Upon calling Verizon's international service line a couple days later to green-light the plan, (sacrificing a goat as substitute to dealing with the automated system) I received a very different story. This time I was told that Verizon in fact holds no partnerships with any European carriers. I would have to buy a brand new plan with a foreign carrier if I wanted any coverage, and I would not be able to access or use any Verizon services while abroad. Additionally there was no such "reduced price" option, nor would I be able to put my plan on hold the duration of my travels. I would need to pay my full monthly bill or pay hundreds in early termination fees to close it while abroad, even temporarily. How wonderful.

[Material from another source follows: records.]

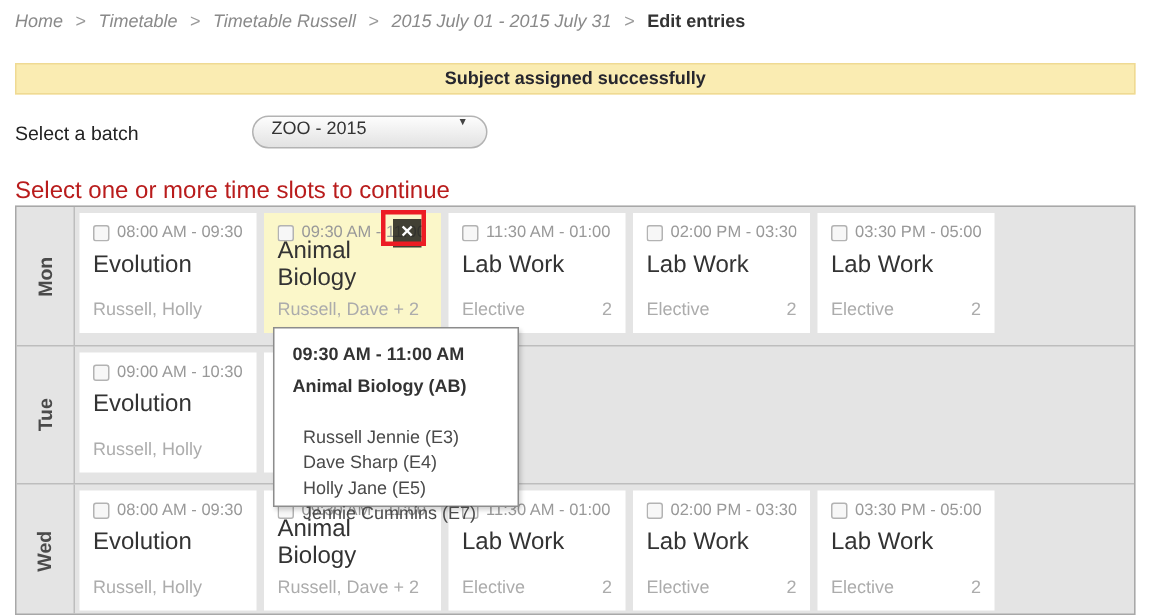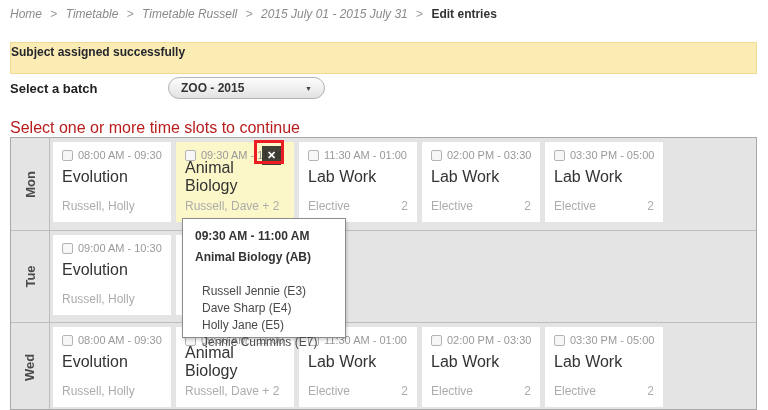--- a/index.html
+++ b/index.html
@@ -8,32 +8,32 @@
     position:relative; width:768px; height:410px; overflow:hidden;
     background:#fff; font-family:"Liberation Sans", sans-serif; color:#333;
   }
   
   .breadcrumb { position:absolute; left:10px; top:7px; font-size:12px; color:#8a8a8a; white-space:nowrap; }
   .crumb-link { color:#8a8a8a; cursor:pointer;font-style:italic; }
   .crumb-sep { margin:0 5px; color:#9a9a9a; }
   .crumb-current { color:#333; font-weight:bold; }
   
   .flash {
-    position:absolute; left:10px; top:42px; width:747px; height:32px;
-    background:#FAECB2; border:1px solid #EFDA93; text-align:left;
+    position:absolute; left:10px; top:42px; width:747px; height:21px;
+    background:#FAECB2; border:1px solid #EFDA93; text-align:center;
     font-size:12px; font-weight:bold; color:#26262e; line-height:19px;
   }
   
-  .batch-label { position:absolute; left:10px; top:81px; font-size:13px; font-weight:bold; color:#222; }
+  .batch-label { position:absolute; left:10px; top:81px; font-size:13px; font-weight:normal; color:#222; }
   .select-pill {
     position:absolute; left:168px; top:77px; width:157px; height:22px;
     border:1px solid #b3b3b3; border-radius:12px;
     background:linear-gradient(#fdfdfd,#e2e2e2);
-    display:flex; align-items:center; padding:0 12px;
-    font-size:12px; color:#333; cursor:pointer;font-weight:bold;
+    display:flex; align-items:flex-start; padding:0 12px;
+    font-size:12px; color:#333; cursor:pointer;
   }
   .select-arrow { margin-left:auto; font-size:7px; color:#444; }
   
   .instruction { position:absolute; left:10px; top:119px; font-size:16px; color:#b91c1c; }
   
   .grid {
     position:absolute; left:10px; top:137px; width:747px; height:273px;
     background:#e4e4e4; border:1px solid #a8a8a8; overflow:hidden;
   }
   .tt-row { display:flex; border-bottom:1px solid #bdbdbd; }

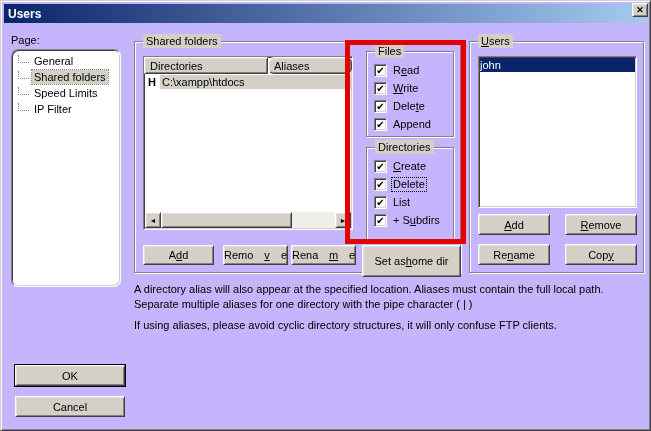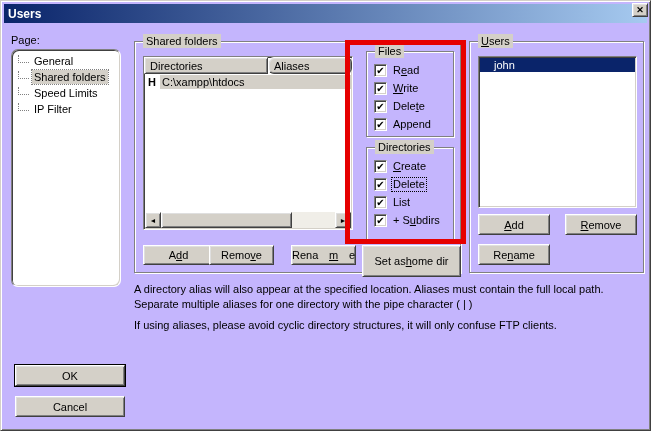--- a/index.html
+++ b/index.html
@@ -64,21 +64,21 @@
   .scroll-track{flex:1;}
   
   .chk-row{display:flex;align-items:center;margin:5px 0 0 7px;height:13px;white-space:nowrap;}
   .chk-row:first-of-type{margin-top:12px;}
   .checkbox{width:13px;height:13px;flex:none;margin-right:5px;display:flex;align-items:center;justify-content:center;
             font-size:10px;line-height:11px;}
   .chk-label{line-height:13px;padding:0 1px;}
   .chk-label.focused{outline:1px dotted #000;}
   
   .users-list{position:absolute;left:8px;top:14px;width:159px;height:152px;padding:1px;overflow:hidden;}
-  .user-item{height:14px;line-height:14px;padding-left:14px;background:#0a246a;color:#fff;cursor:default;}
+  .user-item{height:14px;line-height:14px;padding-left:0;background:#0a246a;color:#fff;cursor:default;}
   
   .annotation-box{position:absolute;left:344px;top:39px;width:121px;height:204px;border:5px solid #e60000;z-index:10;}
   
   .notes{position:absolute;left:133px;top:281px;width:510px;line-height:15px;}
   .notes p{margin:0;}
   .notes p+p{margin-top:6px;}
 </style>
 </head>
 <body>
 
@@ -127,21 +127,21 @@
         <div class="scroll-track"></div>
         <div class="scroll-arrow raised">►</div>
       </div>
     </div>
 
     <div class="btn raised" style="left:8px;top:203px;width:71px;height:20px;">
       <span>A</span>
         <span class="u-part">d</span>
         <span>d</span>
     </div>
-    <div class="btn raised" style="left:74px;top:203px;width:65px;height:20px;">
+    <div class="btn raised" style="left:88px;top:203px;width:65px;height:20px;justify-content:space-between;">
       <span>Remo</span>
         <span class="u-part">v</span>
         <span>e</span>
     </div>
     <div class="btn raised" style="left:156px;top:203px;width:65px;height:20px;justify-content:space-between;">
       <span>Rena</span>
         <span class="u-part">m</span>
         <span>e</span>
     </div>
     <div class="btn raised" style="left:227px;top:203px;width:99px;height:32px;">
@@ -209,18 +209,23 @@
     </div>
     <div class="btn raised" style="left:95px;top:172px;width:72px;height:21px;">
       <span class="u-part">R</span>
         <span>emove</span>
     </div>
     <div class="btn raised" style="left:8px;top:202px;width:72px;height:21px;">
       <span>Re</span>
         <span class="u-part">n</span>
         <span>ame</span>
     </div>
+    <div class="btn raised" style="left:95px;top:202px;width:72px;height:21px;">
+      <span>Cop</span>
+        <span class="u-part">y</span>
+        <span></span>
+    </div>
   </div>
 
   <div class="btn raised default" style="left:14px;top:364px;width:110px;height:21px;">OK</div>
   <div class="btn raised" style="left:14px;top:395px;width:110px;height:21px;">Cancel</div>
 
 </div>
 
 </body></html>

I had the sneaking suspicion that I might get a third answer if I called a third time, so I hung up and called back; low and behold I was right. This time I was told that Verizon does indeed have an international plan for customers (contradicting both previous claims), but that it would add forty bucks to my monthly bill, not offer coverage in most of Europe, and only provide 200mb of data each month. However just incase that value proposition didn't totally knock my socks off, it was possible to temporarily deactivate my account for a few months without incurring either monthly expenses or early termination fees. Not great, but not terrible either. This time I made sure to write down the name of the agent I was speaking to, employee ID, and call center location. This way I'd have more than a simple "But I was told...!" the next time the story inevitably changed on me.

So! Verizon's a no-go. Surely there are plenty of European cell services out there with great tourist deals to be had. Turns out, that is exactly the problem. There are LOTS of European cell services out there, and all of them seem to have oddly fragmented geographical coverage. Some services only cover the UK, others cover only Europe and not the UK, Spain or Italy, and others still seem only to cover random provinces in an incomplete patchwork. It seems that the world of European cell towers is not run by a small handful of omnipresent players but rather by a chaotic swarm of independent operations. The only service I could find that had coverage where I wanted to go came from Eurail. Even so, they charge the maximum they're legally allowed to: ~$.20 per minute or megabyte used. Good enough for a traveller not planning to make many calls.

We live today in a digital world, where the infrastructure to access infinite information is globally available and readily accessible. Even so, a paper map out performs every satellite system known to man because of nutters service design. Miracles of science and engineering kneecapped at the final hurdle.